Sherlock Holmes, o personagem, engoliu Arthur Conan Doyle, seu criador. Enquanto o filme de Guy Ritchie (Sherlock Holmes) está nos cinemas, saiba sobre o livro em que Doyle se viu obrigado a ressuscitar sua criatura
É glória de poucos escritores criarem personagens tão grandes, quando não maiores, do que eles mesmos. O feito alista-se entre os quesitos para aquilatar o talento de um escritor. Se foi capaz de criar um personagem grande, ele dificilmente será um artista medíocre. Shakespeare, Cervantes, Milton, Dickens, Victor Hugo, Balzac, Jane Austen – todos eles, e seu personagens, falam por si. Dostoiévski arrola-se entre aqueles que souberam dar vida a criaturas tão complexas, tão fascinantes quanto ele próprio. Raskholnikóv e o Príncipe Mishkin, para citar somente dois, são nomes para sempre lembrados.
O caso de Arthur Conan Doyle (1859-1930) já é proverbial: sua criatura, Sherlock Holmes, engoliu o criador. Há quem ignore o nome de Doyle; contudo nem sequer os que não o leram desconhecem Sherlock Holmes.
O Retorno de Sherlock Holmes (1904) apresenta-nos as aventuras do detetive logo após a sua “resssurreição” feita por Doyle, que chegou a matar seu herói; as ofertas financeiras cada vez mais tentadoras, assim como a pressão da massa de leitores (consta que uma lady, assim que leu a história onde Holmes “morre”, escreveu-lhe: “Seu carniceiro”) foram responsáveis pelo retorno. Também se diz que Doyle ressentia-se do seu personagem, que o impedira de ocupar “um lugar mais alto nas Letras”.

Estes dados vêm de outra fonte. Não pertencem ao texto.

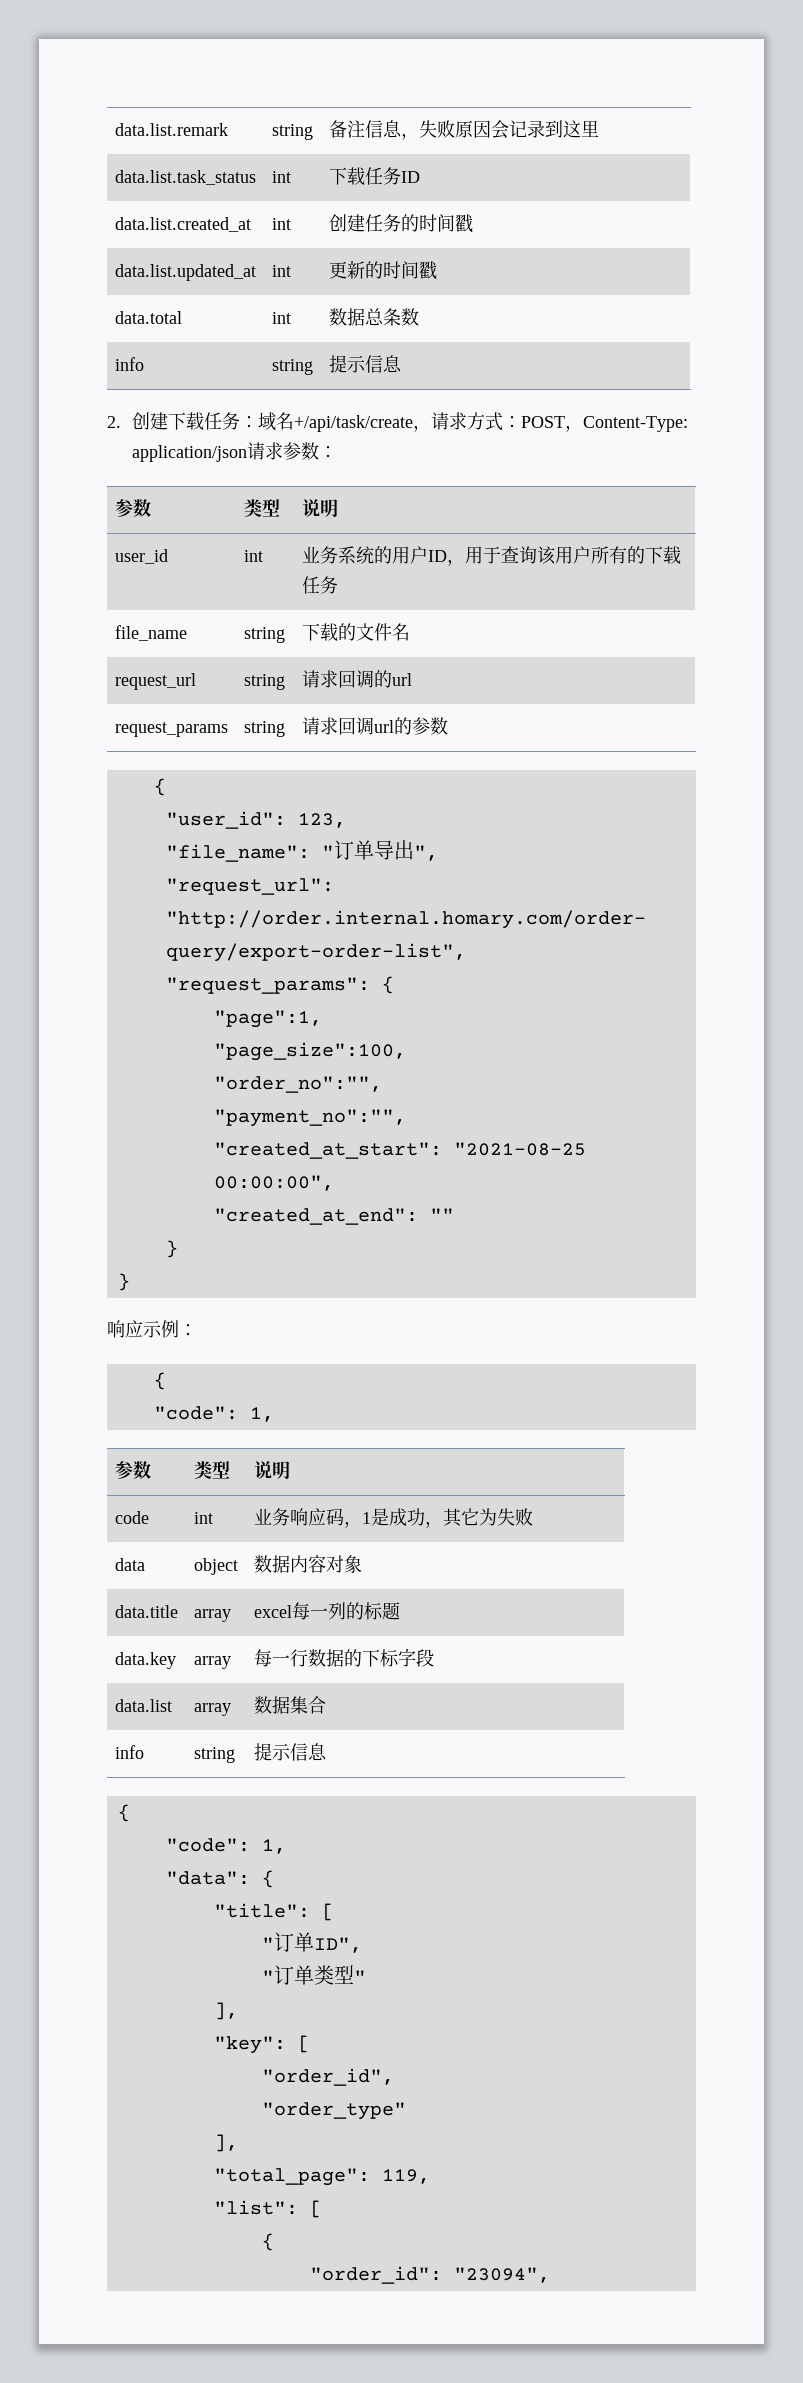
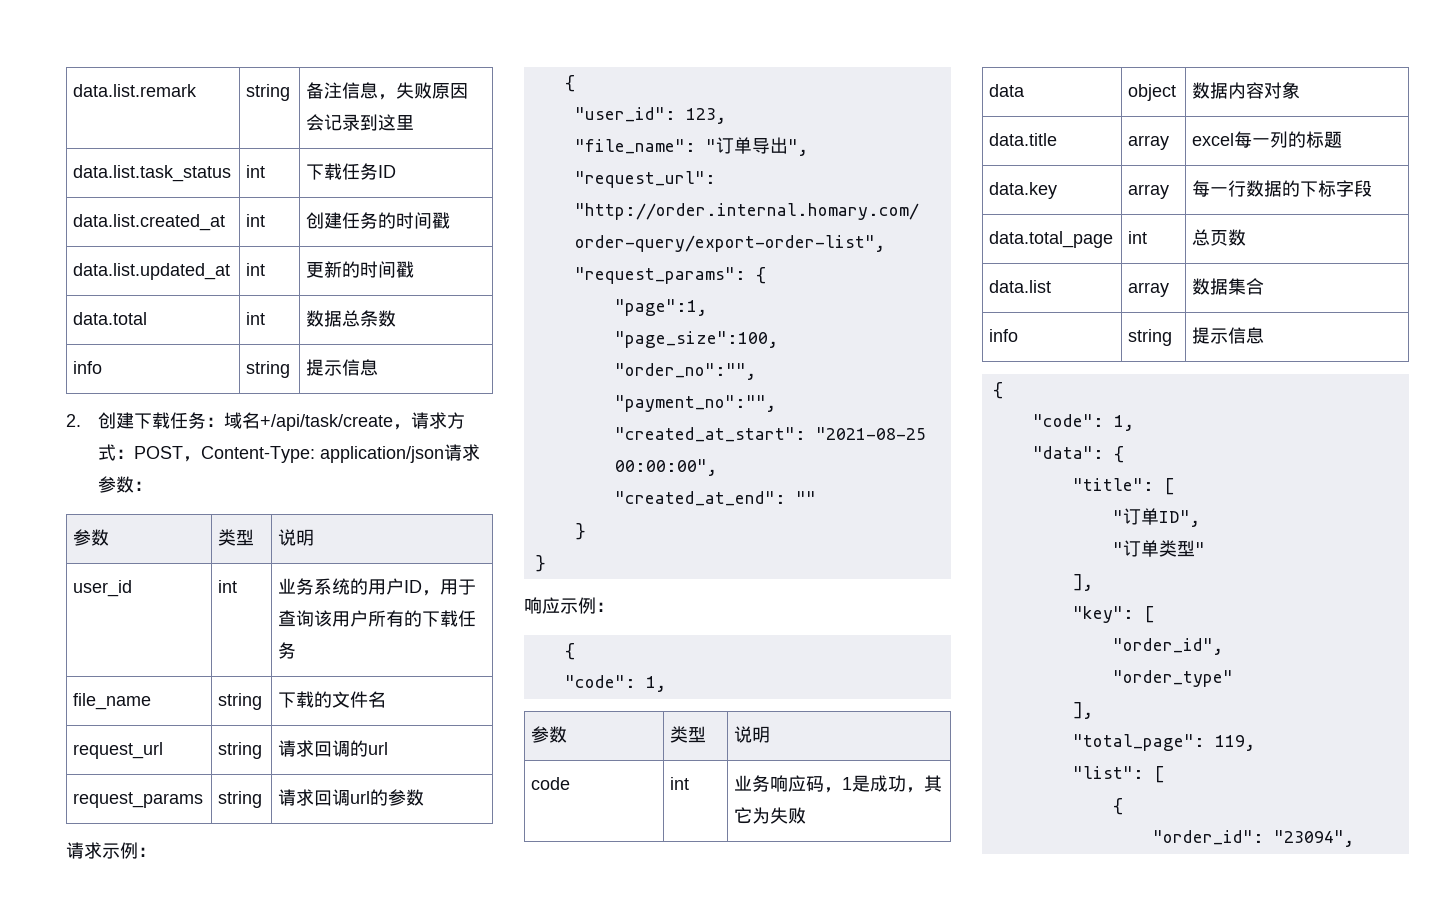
+ 请求示例：
+ data.total_page | int | 总页数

No conto que abre a coletânea, “A Casa Vazia”, o leal Watson narra para nós como as notícias de um assassinato misterioso atraíram-no ao local do crime e o fizeram recordar-se do amigo morto cuja ausência mais uma vez fazia-se sentir… É um conto simples, de trama rasa, em que a prioridade é ressuscitar Sherlock Holmes, e tira seus melhores momentos disso, recuperando o herói para nós ( à época, a edição com essa aventura deve ter sido uma das mais gratas emoções dos leitores), sem faltar nada, nem mesmo seu humor ácido. Na aventura seguinte, “O Construtor de Norwood”, o apelo deixa de estar na emoção da volta de Holmes, e transfere-se para a trama: o mistério do crime e os passos do detetive rumo à solução. O conto também se destaca por uma das melhores frases ditas por Sherlock Holmes : “Ele não tinha o supremo dom do artista, que é saber parar. Quis aperfeiçoar o que já era perfeito ” diz, referindo-se ao criminoso.
Também “A Escola do Priorado” obtém sua força pela complexidade do crime – como o menino foi raptado? Holmes esforça-se enquanto o fiel Dr. Watson nos conta todos os passos de seu amigo rumo à solução; a última cena é de um forte impacto teatral.
“Peter Black” — como de costume a narração é de Watson — inicia-se com um breve preliminar em que o médico situa o detetive na época exata – 1895 — em que se dão os extraordinários acontecimentos do conto; nesse preâmbulo Watson alude a diversos casos que Holmes solucionou — mas que Conan Doyle jamais escreveu. Temos, nessa como em outras histórias, apenas as alusões. Pena. “Peter Black”, como um todo coeso, vem recheada de pistas desde o começo, numa técnica de que Agatha Christie mais tarde fará uso frequente.
Outras aventuras que devem ser mencionadas são “Os Seis Napoleões” — presente em várias antologias — “A Granja da Abadia” e “A Segunda Mancha”. Está aqui também o festejado “Os Dançarinos” que, embora não dos meus favoritos, era um dos que o próprio Doyle considerava dos melhores. Hoje sua particularidade bizarra soa comum. Mas não assim quando surgiu; não nos esqueçamos que Doyle, via Sherlock Holmes, foi o pioneiro em muito do que se tornou costumeiro na literatura policial.